# MATERIAL SHOWN:
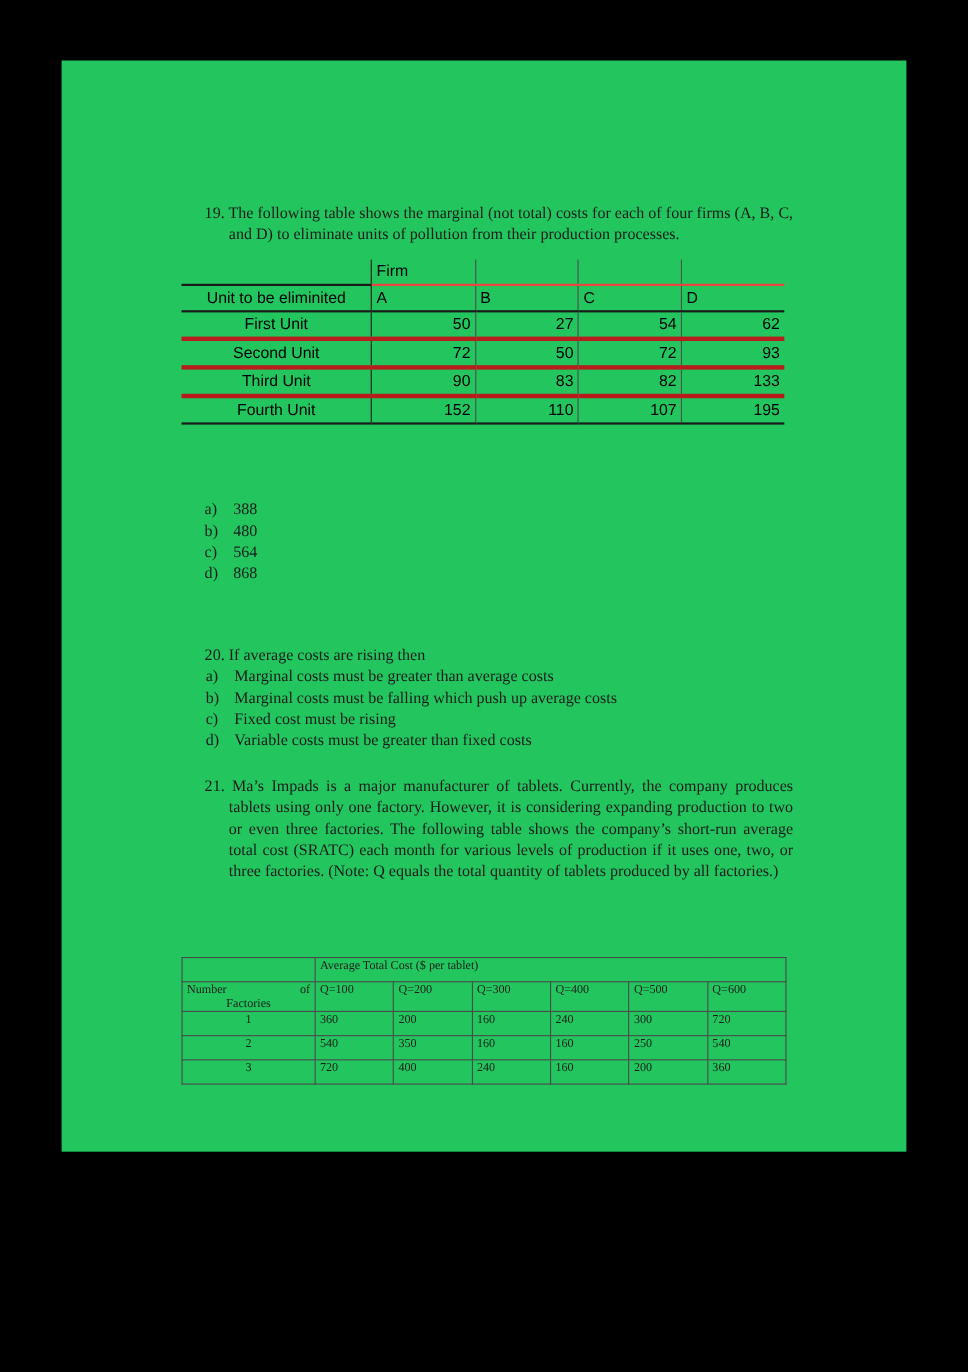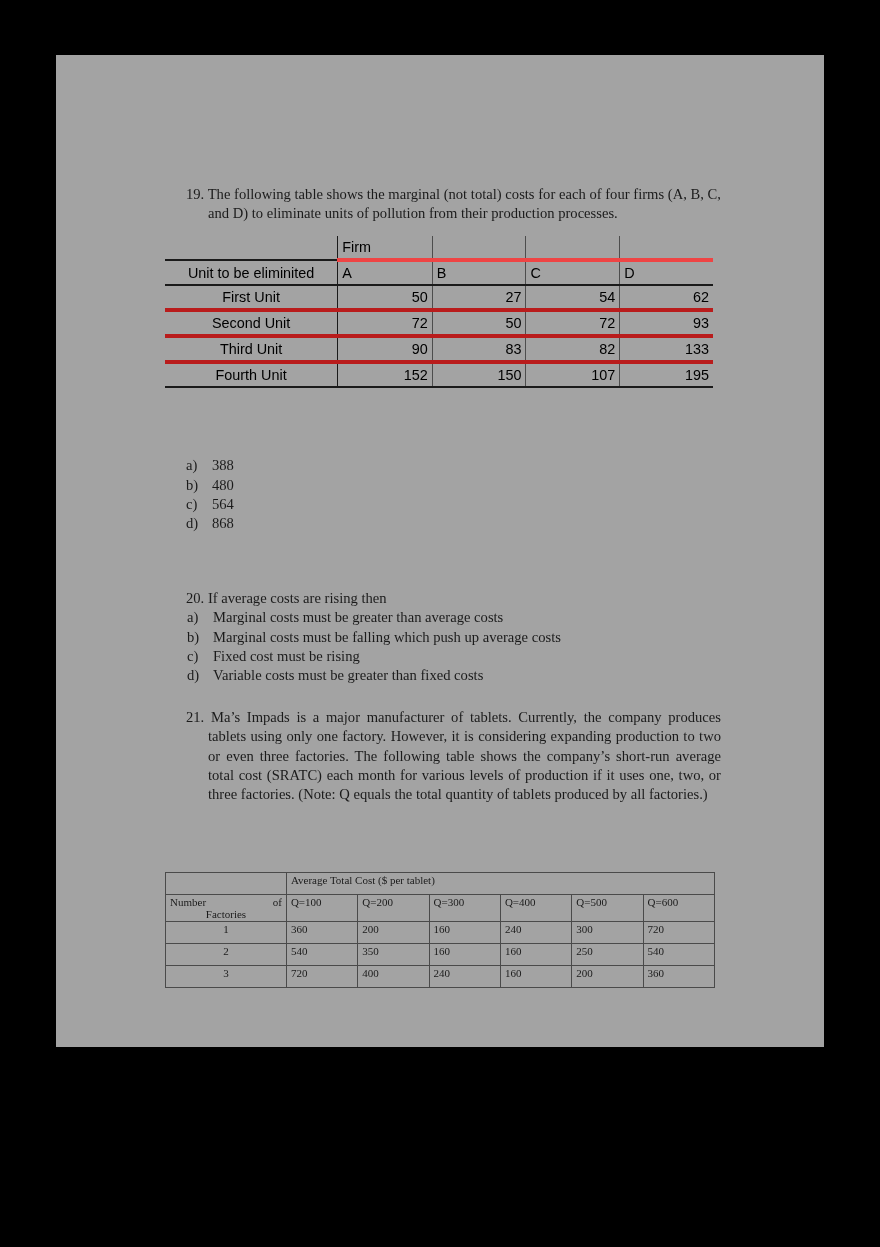"19. The following table shows" #page-sheet { background: #a3a3a3 -> #22c55e }
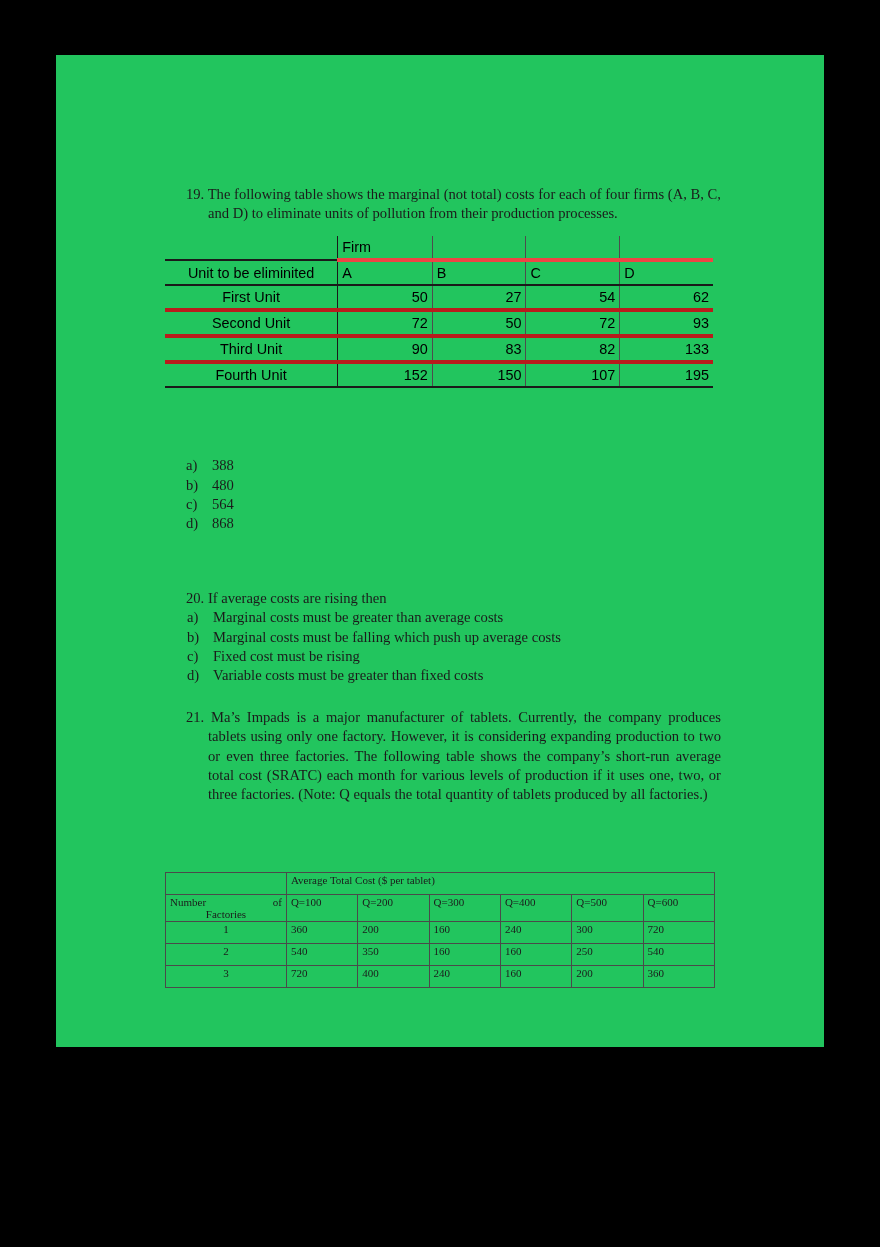"Firm" .t1-r-firm td { border-bottom: 4px solid #ef4444 -> 2px solid #ef4444 }
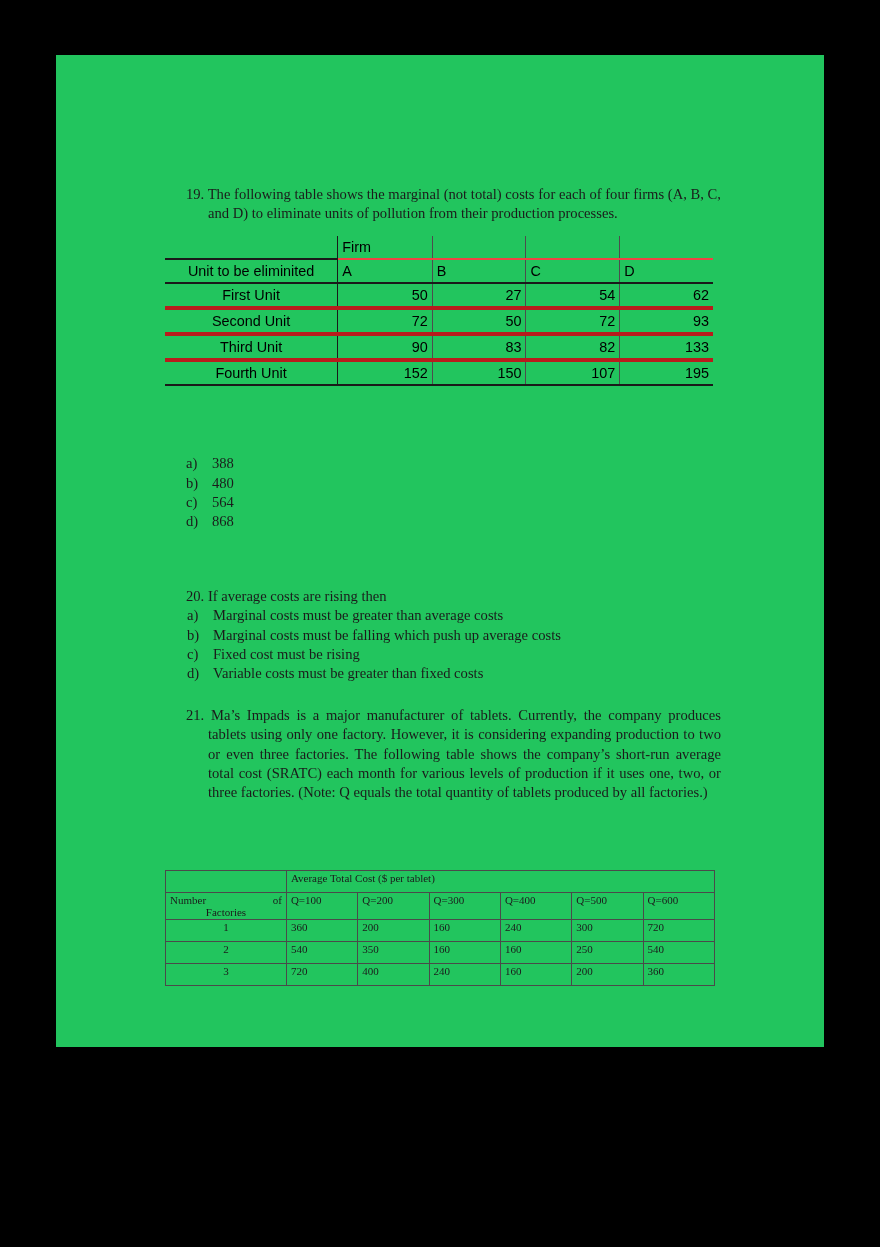"150" td.t1-col { text: 150 -> 110 }
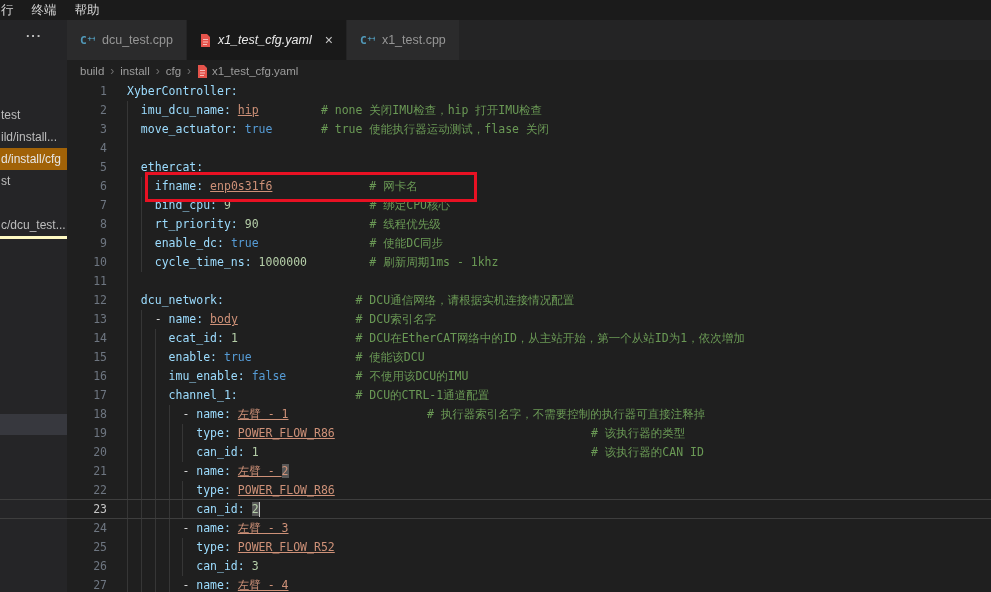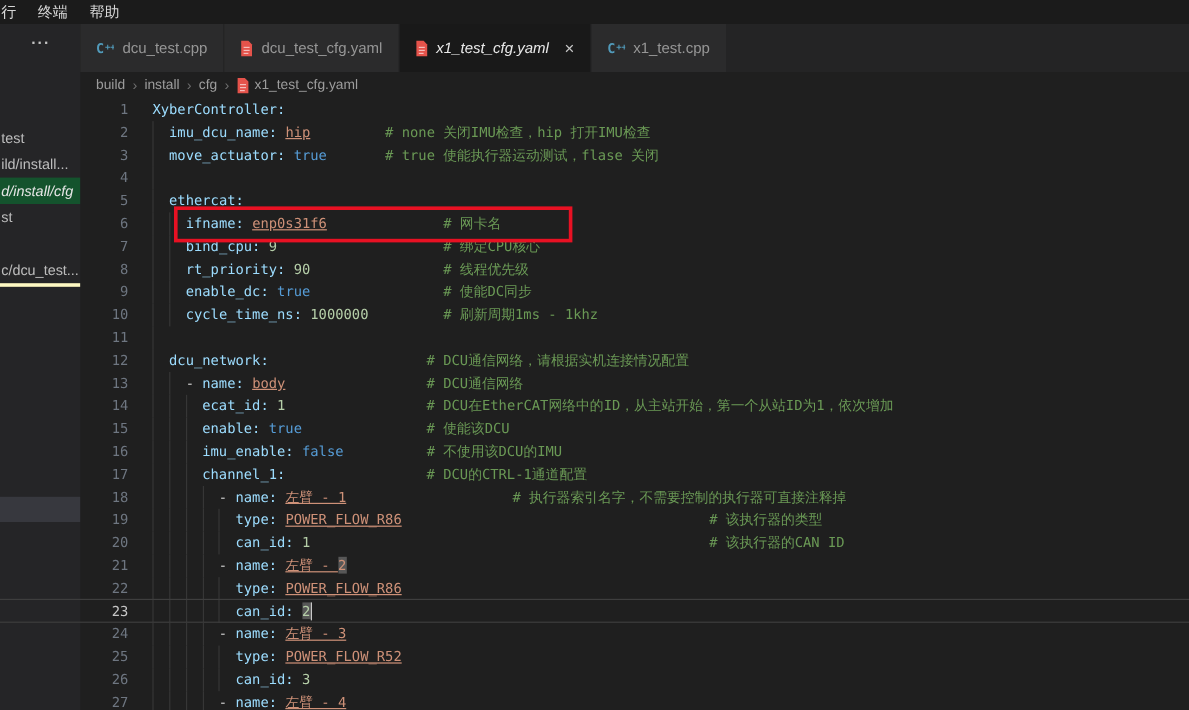"dcu_test_cfg.yaml" div.tab { html: <div> <svg> <path></path> <rect></rect> <rect></rect> <rect></rect> </svg> <span>dcu_test_cfg.yaml</span> </div> -> none }
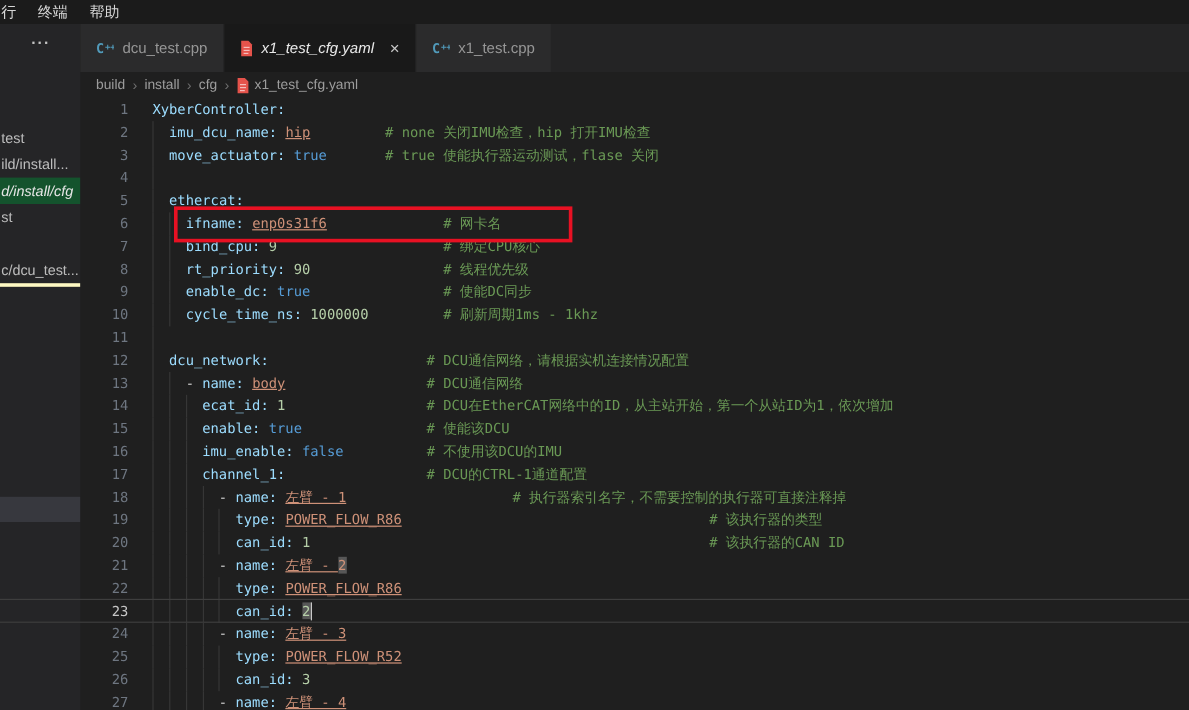"d/install/cfg" .sb-row.selected { background: #14532d -> #a16207; font-style: italic -> none }
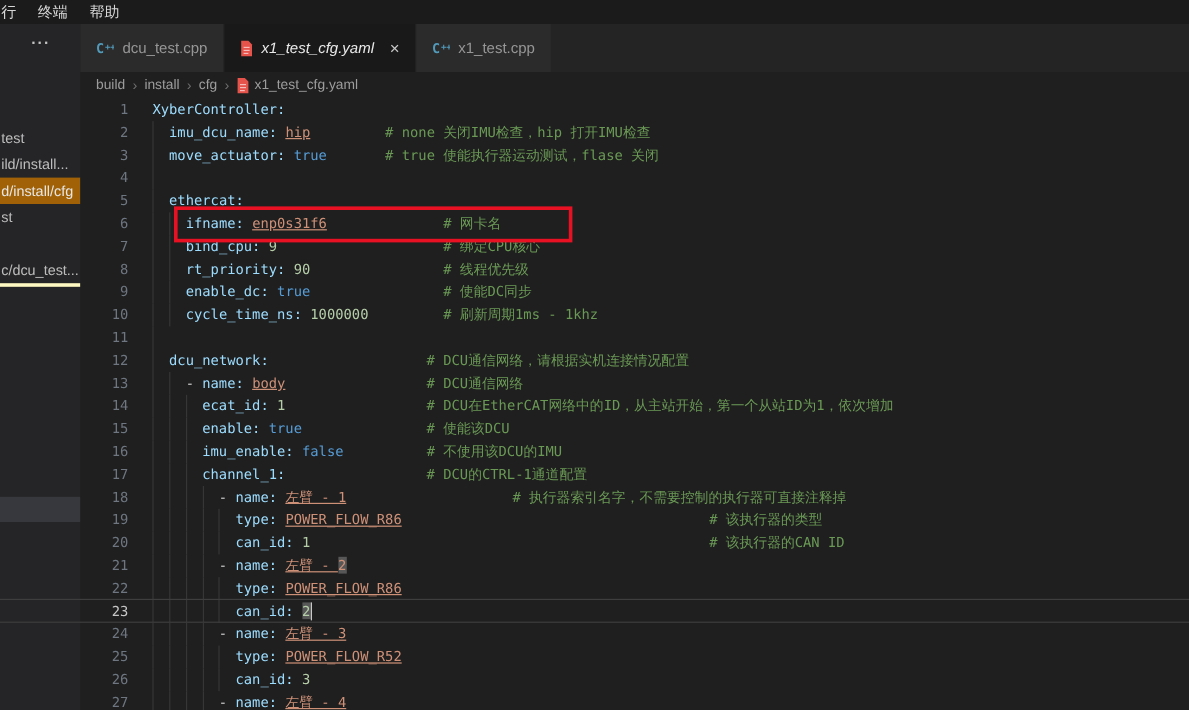"# DCU通信网络" span.tk-c { text: DCU通信网络 -> DCU索引名字 }
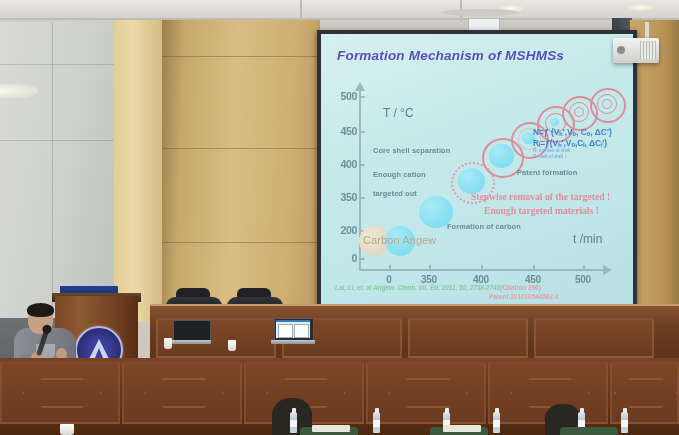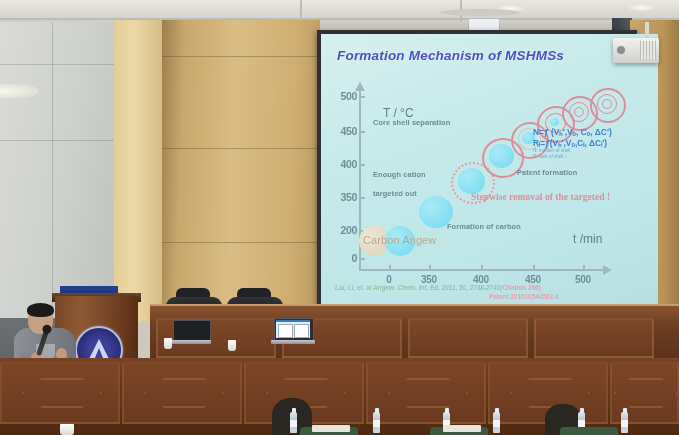"Formation Mechanism of MSHMSs" .screen { width: 337px -> 312px }
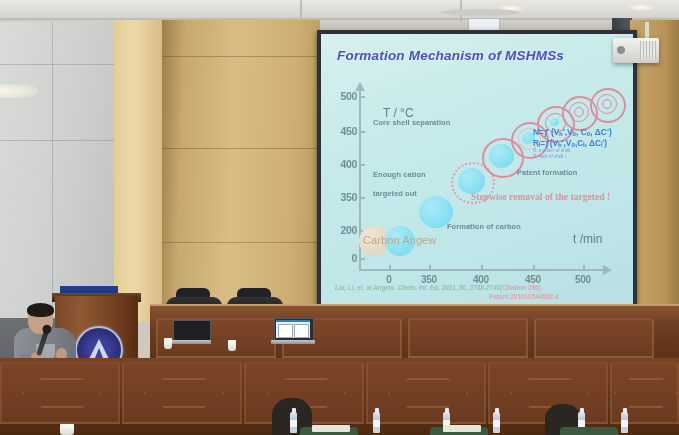"Core shell separation" div.note { top: 84px -> 112px }
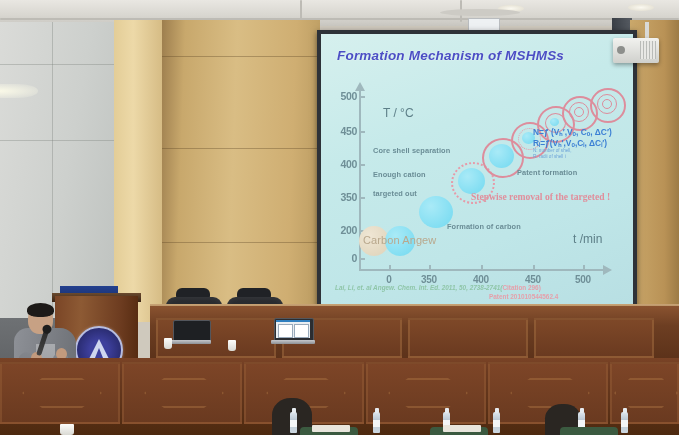"Enough targeted materials !" div.redline { html: none -> <div>Enough targeted materials !</div> }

# TASK DIRECTIONS:
Put each line of the listing above into the copy exactly, dropping the pictures.

# ANSWER FOR THE TASK:
"19. The following table shows" #page-sheet { background: #a3a3a3 -> #22c55e }
"Firm" .t1-r-firm td { border-bottom: 4px solid #ef4444 -> 2px solid #ef4444 }
"150" td.t1-col { text: 150 -> 110 }
"dcu_test_cfg.yaml" div.tab { html: <div> <svg> <path></path> <rect></rect> <rect></rect> <rect></rect> </svg> <span>dcu_test_cfg.yaml</span> </div> -> none }
"d/install/cfg" .sb-row.selected { background: #14532d -> #a16207; font-style: italic -> none }
"# DCU通信网络" span.tk-c { text: DCU通信网络 -> DCU索引名字 }
"Formation Mechanism of MSHMSs" .screen { width: 337px -> 312px }
"Core shell separation" div.note { top: 84px -> 112px }
"Enough targeted materials !" div.redline { html: none -> <div>Enough targeted materials !</div> }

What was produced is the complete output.